#### Input data ####

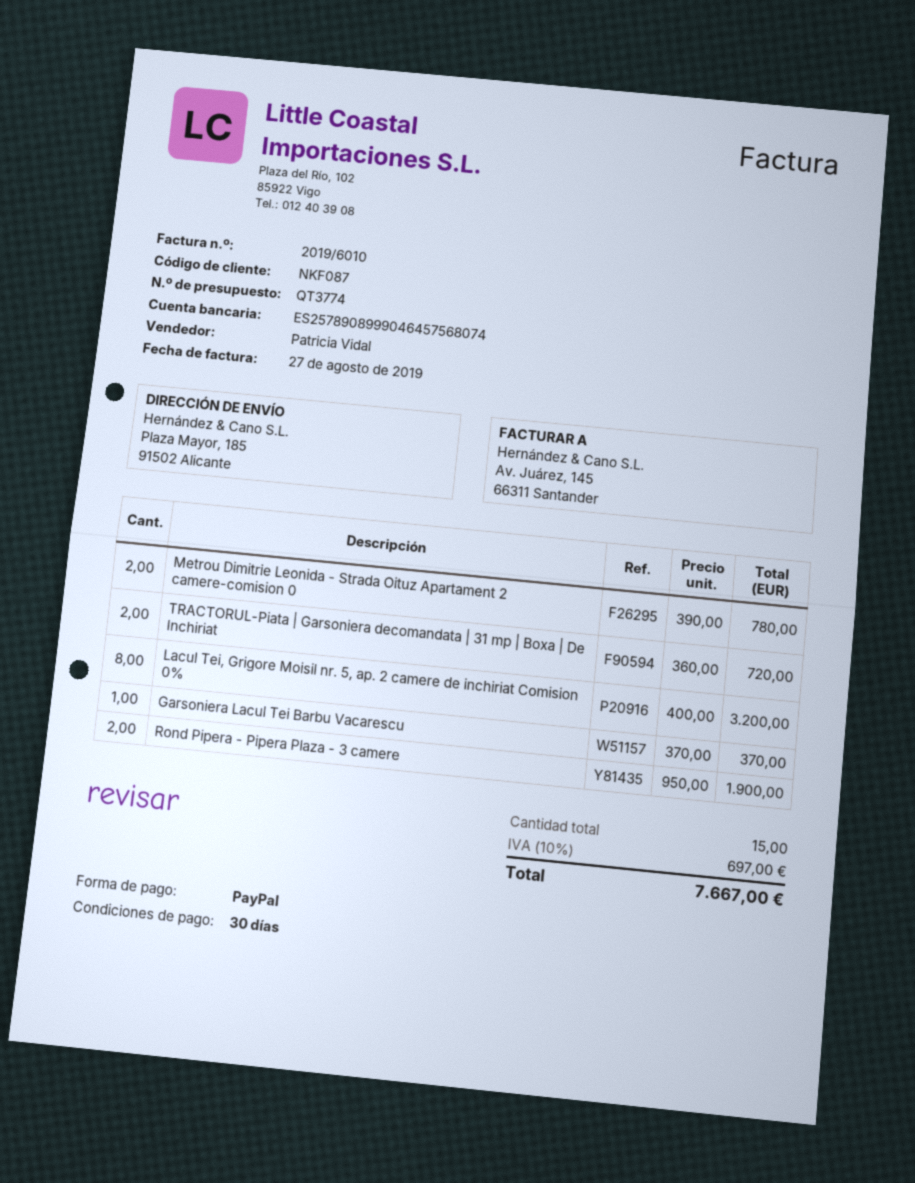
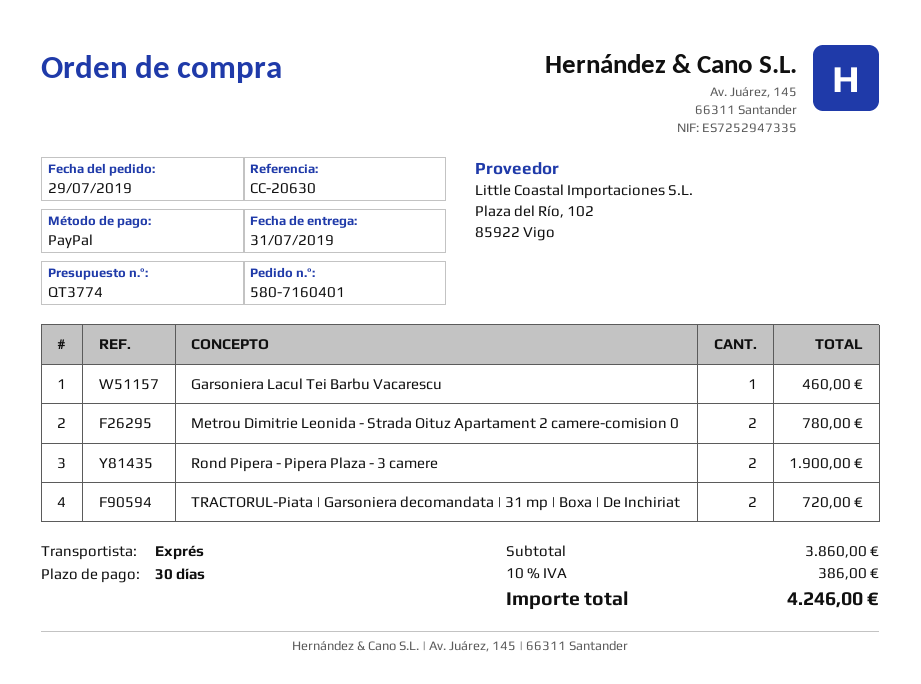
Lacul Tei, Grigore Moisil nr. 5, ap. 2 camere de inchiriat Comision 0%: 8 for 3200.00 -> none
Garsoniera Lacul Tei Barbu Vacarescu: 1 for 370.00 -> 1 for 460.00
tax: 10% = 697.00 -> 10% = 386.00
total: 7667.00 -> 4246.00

####
#### Input data ####

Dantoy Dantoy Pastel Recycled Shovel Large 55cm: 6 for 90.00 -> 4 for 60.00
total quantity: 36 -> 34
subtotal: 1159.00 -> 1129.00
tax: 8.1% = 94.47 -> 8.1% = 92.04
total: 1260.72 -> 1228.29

####
#### Input data ####

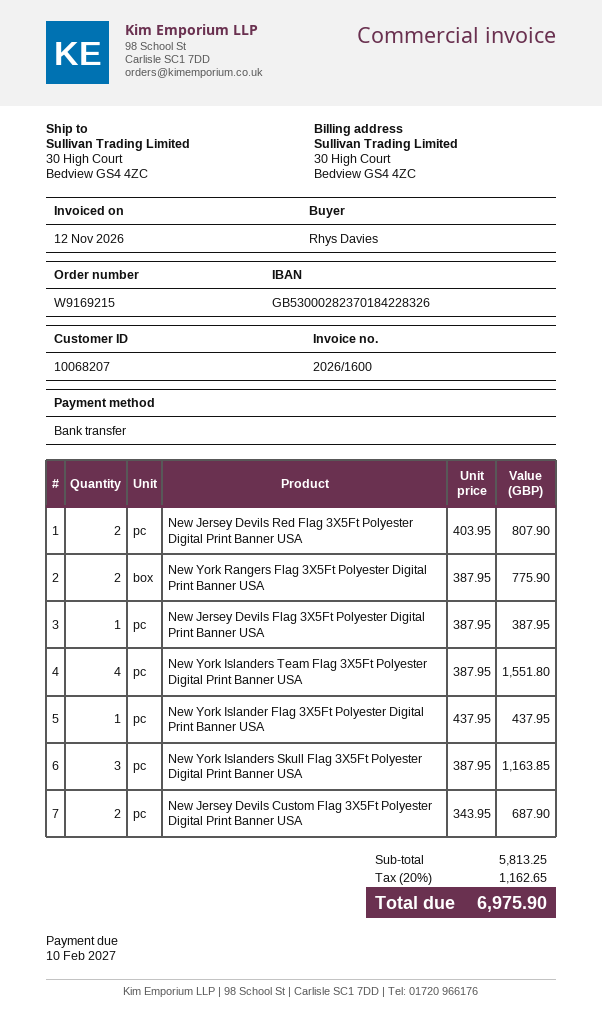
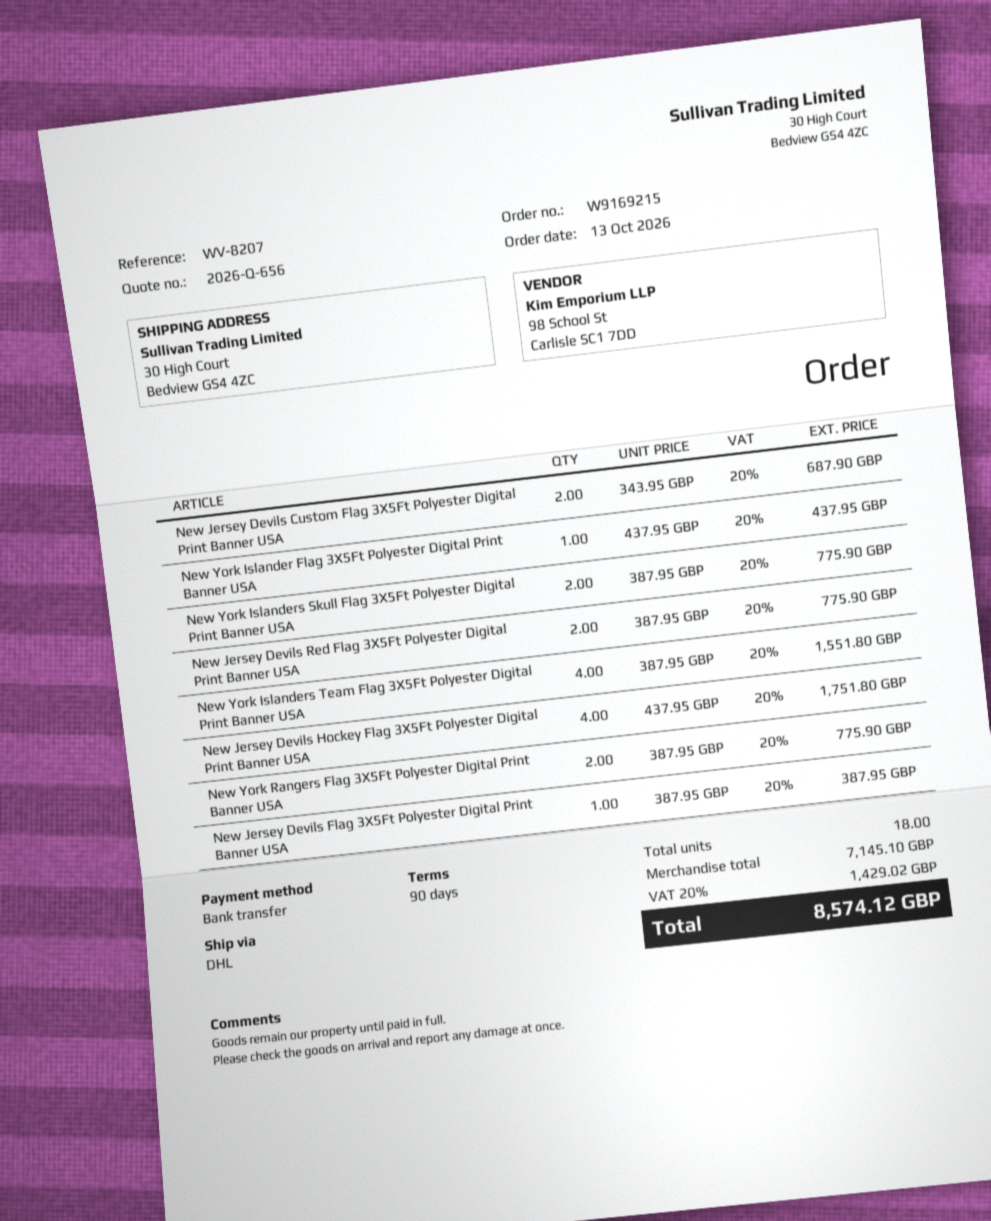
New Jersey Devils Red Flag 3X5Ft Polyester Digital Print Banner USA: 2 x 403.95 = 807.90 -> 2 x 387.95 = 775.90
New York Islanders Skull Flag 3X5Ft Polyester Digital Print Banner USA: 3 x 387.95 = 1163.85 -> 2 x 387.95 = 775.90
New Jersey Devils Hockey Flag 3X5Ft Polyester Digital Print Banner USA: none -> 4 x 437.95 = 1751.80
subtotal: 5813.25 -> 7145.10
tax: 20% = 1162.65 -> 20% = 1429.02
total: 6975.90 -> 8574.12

####

Task description:
Wherever a line in the records above includes "Lacul", count it, then give the total and nothing besides.

Answer section:
2